All recordings played so far had been tracked straight to digital: Jim’s next recording was a modern attempt to recreate the classic 1970s Blue Note sound, for an album called “Hubsound – The Music of Freddie Hubbard” Contrary to direct-to-digital tracking, this was done using a 16-track 2” at 15 inches-per-second with no noise reduction. It’s impossible to make lots of overdubs because 16 tracks is very limited. In this way, it emulates not only the sound, but also the practical constraints and therefore the recording techniques, of the Blue Note vintage.

Next up, we heard Gonzalo Rubelcaba performing “Here’s that Rainy Day” in Criteria Studio A in LA: solo piano in a large live rectangular room. Mics were a U87 above, DPA4007 close, DPA 4006 a little further back: and beyond that, a pair of U87s in a modified polyhymnia configuration, so the room sound was also captured in case a surround mix was subsequently needed.

He then played for us Bebo Valdes, a live recording done in a recording truck at the Village Vanguard nightclub. Mics were just a Sanken CUW180 with pair of ratchet movable capsules, here set up for X/Y. Mic pres with A-D were on stage, plus an audience microphone, and optical links connected the A/Ds to the truck. The recording setup was triple-redundant with Tascam DA98s, but the primary recorder was ProTools HD. Jim created a rough mix on Yamaha DM2000, for the performers to check each performance immediately afterwards. Mics were a combination of omnis and cardioids on piano, the Sanken X/Y on bass, and omnis on audience. The worth of the latter was shown when the audience start singing along – precise capture of the audience really added atmosphere to the final product.

Jim concluded by playing us his first ever jazz recording – Ella Fitzgerald at the New Orleans Jazz and Heritage festival 1977, knew Stevie Wonder was in the audience, so called him up to join in! The encore was the duet “You Are The Sunshine Of My Life”. It was a pretty magical moment to capture for a first jazz recording: particularly as immediately after the end of the song, the tape ran out, right then! A close-run thing.
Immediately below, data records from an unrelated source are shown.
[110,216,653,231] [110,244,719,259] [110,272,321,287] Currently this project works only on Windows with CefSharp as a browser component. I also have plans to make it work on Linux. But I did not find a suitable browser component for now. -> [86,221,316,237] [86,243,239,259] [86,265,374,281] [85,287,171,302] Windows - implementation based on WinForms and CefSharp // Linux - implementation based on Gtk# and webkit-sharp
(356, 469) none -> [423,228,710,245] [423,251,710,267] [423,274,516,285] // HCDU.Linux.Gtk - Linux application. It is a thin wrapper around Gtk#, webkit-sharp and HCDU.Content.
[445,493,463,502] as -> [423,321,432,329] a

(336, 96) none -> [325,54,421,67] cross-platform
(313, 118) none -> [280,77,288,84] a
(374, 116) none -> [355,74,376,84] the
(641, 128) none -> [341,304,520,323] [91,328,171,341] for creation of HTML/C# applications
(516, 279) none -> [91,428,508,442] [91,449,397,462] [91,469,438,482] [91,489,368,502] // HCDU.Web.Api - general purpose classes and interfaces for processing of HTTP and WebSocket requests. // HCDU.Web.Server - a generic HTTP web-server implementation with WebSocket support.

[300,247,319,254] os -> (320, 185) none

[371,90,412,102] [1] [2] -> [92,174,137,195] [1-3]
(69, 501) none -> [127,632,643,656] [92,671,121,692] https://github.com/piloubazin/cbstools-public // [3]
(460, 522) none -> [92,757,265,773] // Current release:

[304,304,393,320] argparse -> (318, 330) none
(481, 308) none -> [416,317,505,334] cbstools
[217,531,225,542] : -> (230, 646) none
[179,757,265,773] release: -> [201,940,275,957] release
Jim wrapped up this interesting talk – and listening session – by maintaining he’s the liar! Thanks to PMC and Arcam for the superlative audio reproduction system kindly lent to us for the evening.

Meeting report by Michael Page

Gert Munch, Bang & Olufsen

During this lecture Gert Munch will demonstrate how the development of several key technologies, including the development of “acoustical lenses,” led to the design and implementation of the BeoLab 5 loudspeakers.

Gert is based at the Acoustics Research division of Bang & Olufsen, Denmark; he is a specialist in electro-acoustics and has worked at B&O for 30 years. In that time he contributed to the development and design of numerous speaker models, including the subject of this evening’s lecture, the BeoLab 5.

The aims for the BeoLab 5 design included

• to make the best possible loudspeakers with the most convincing total sound experience
• to give best possible experience wherever you sit, wherever the loudspeakers are placed
• to reproduce the whole audible spectrum and dynamic range
• to make a loudspeaker that didn’t sound like one!

In order to realise the ambition, the following requirements were specified:

• Adaptive bass control including a moving microphone measurement system
• Active loudspeaker design using high power ICE power amps
• Thermal compression compensation (to remove temperature dependency of response)
• Advanced thermal protection including thermal modelling and monitoring
• Precise mechanical control and fitting for consistency
• DSP Processing for response correction and manufacturing variation control

A little history: In the mid-1980s, B&O made the ‘Penta loudspeaker, which embodied the early attempts at B&O to take control of speaker directivity. It had a tapered design, with centralised tweeters, to minimise effects of the floor and ceiling reflections, a factor recognised by B&O engineers as critical to the sound in a real room.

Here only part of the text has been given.